Bagi para filsuf, waktu bisa dilihat dari tiga dimensi yang berbeda, yakni masa lampau, masa kini dan masa yang akan datang. Tiga dimensi waktu ini tentu dilewati oleh setiap orang. Setiap orang, hidup dan meninggalkan jejak masa lampau. Hanya melalui “hari ini,” seseorang bisa memandang masa lalu sebagai “cermin” untuk melihat diri dan sekaligus memproyeksikan masa depan yang akan diraihnya.
Waktu, menurut Miss Laksmi adalah kebenaran mutlak yang dimiliki oleh alam semesta. Pandangan sederhana ini membahasakan bahwa persoalan waktu, manusia tidak bisa melakukan intervensi atau bahkan mendesain waktu. Ada penguasa tunggal pemilik waktu dan manusia hanya bisa terlibat dalam pusaran waktu untuk melihat kembali proses kehidupan yang dilaluinya.
“Jadi, apakah waktu itu? Jika tak seorang pun mengajukan pertanyaan itu, aku tahu; jika seorang mengajukan pertanyaan itu, dan aku mau memberi penjelasan, aku tidak tahu lagi”. Jawaban jujur dari Augustinus saat ditanya perihal waktu. Ia tidak mampu menjelaskan definisinya. Kahlil Gibran juga sama seperti Augustinus. Ketika ia ditanya seorang ahli astronomi perihal waktu, Kahlil Gibran menjawab “waktu itu cinta, tidak bisa diukur dan dibagi”. Dalam mencintai seseorang harus dilakukan dengan sepenuh hati, tidak bisa dibagi-bagi. Contoh, jika ada empat, apakah kita akan membagi cinta kasih itu 25 persen untuk setiap orangnya? Kalau cinta itu sepenuh hati, apakah kita akan memberikannya 100% untuk setiap orangnya?

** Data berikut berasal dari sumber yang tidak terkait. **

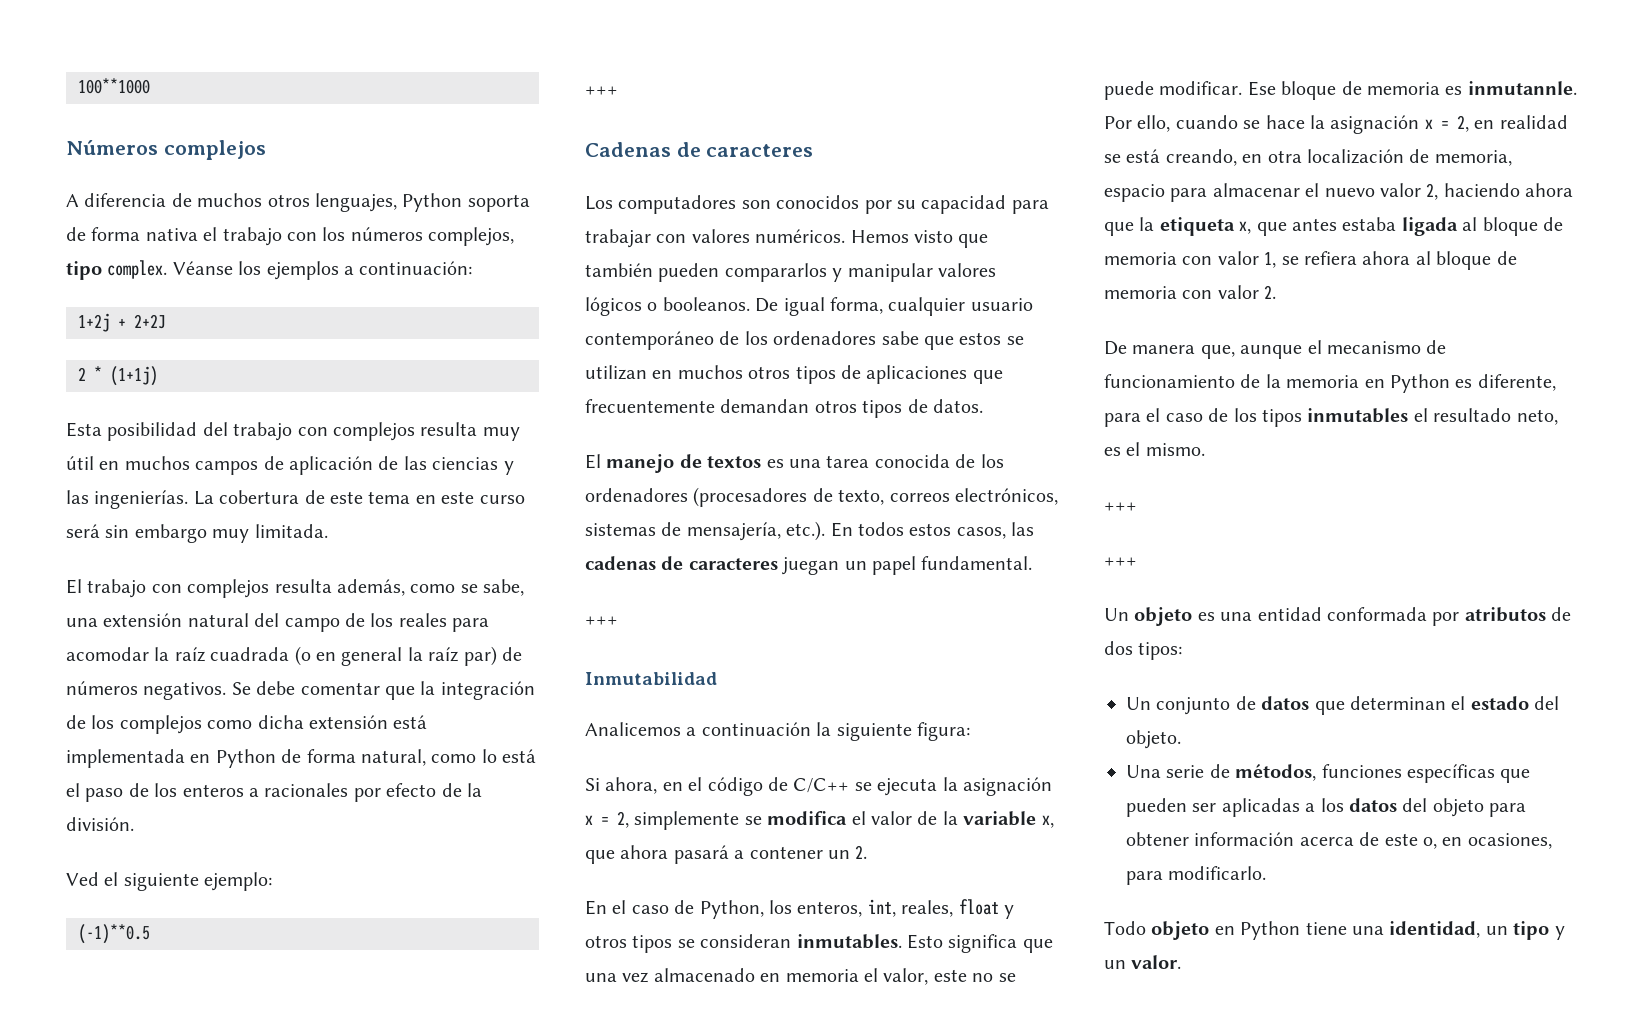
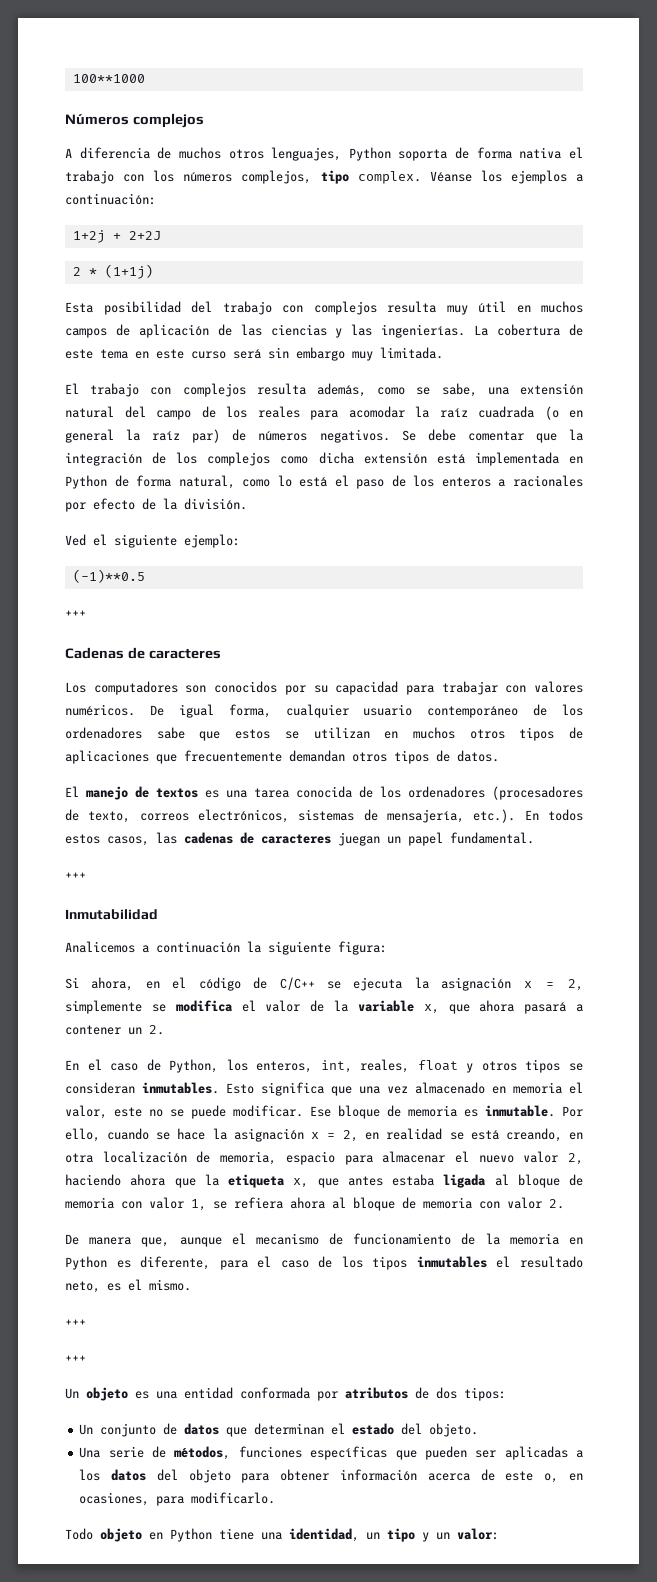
[850,230,989,248] [585,263,996,282] [585,297,750,316] Hemos visto que también pueden compararlos y manipular valores lógicos o booleanos. -> (135, 710) none
[1467,81,1577,95] inmutannle. -> [485,1105,555,1117] inmutable.
[1131,955,1182,969] valor. -> [457,1528,499,1540] valor:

Memahami waktu dalam proses penanaman nilai-nilai kehidupan, tugas seorang pendidik adalah menanamkan nilai-nilai kebaikan itu dalam “onggokan waktu” dan butuh proses panjang. Waktu bisa dipahami secara singkat ketika kita bicara tentang nilai-nilai kehidupan dalam batasan waktu tertentu tetapi untuk bisa terjadi proses internalisasi (pembatinan) nilai itu butuh proses panjang dan melelahkan. Seorang pendidik bisa menanamkan nilai-nilai itu tetapi suatu waktu bisa melihat nilai-nilai itu melalui tindakan baik pada mereka yang pernah ditanami nilai.
Setiap manusia berada pada “rel waktu.” Tanpa waktu, manusia tidak bisa berproses. Manusia terus berada dalam waktu dan karena waktu pula kita bisa melakukan kegiatan-kegiatan kemanusiaan. “Waktu adalah kebenaran mutlak yang dimiliki oleh alam semesta.Seluruh alam semesta beserta isinya berada dalam bingkai waktu yang tidak dapat disangkal oleh siapapun. Segalanya memiliki waktu dan segalanya tidak dapat keluar dari bingkai waktu.” (Valery Kopong)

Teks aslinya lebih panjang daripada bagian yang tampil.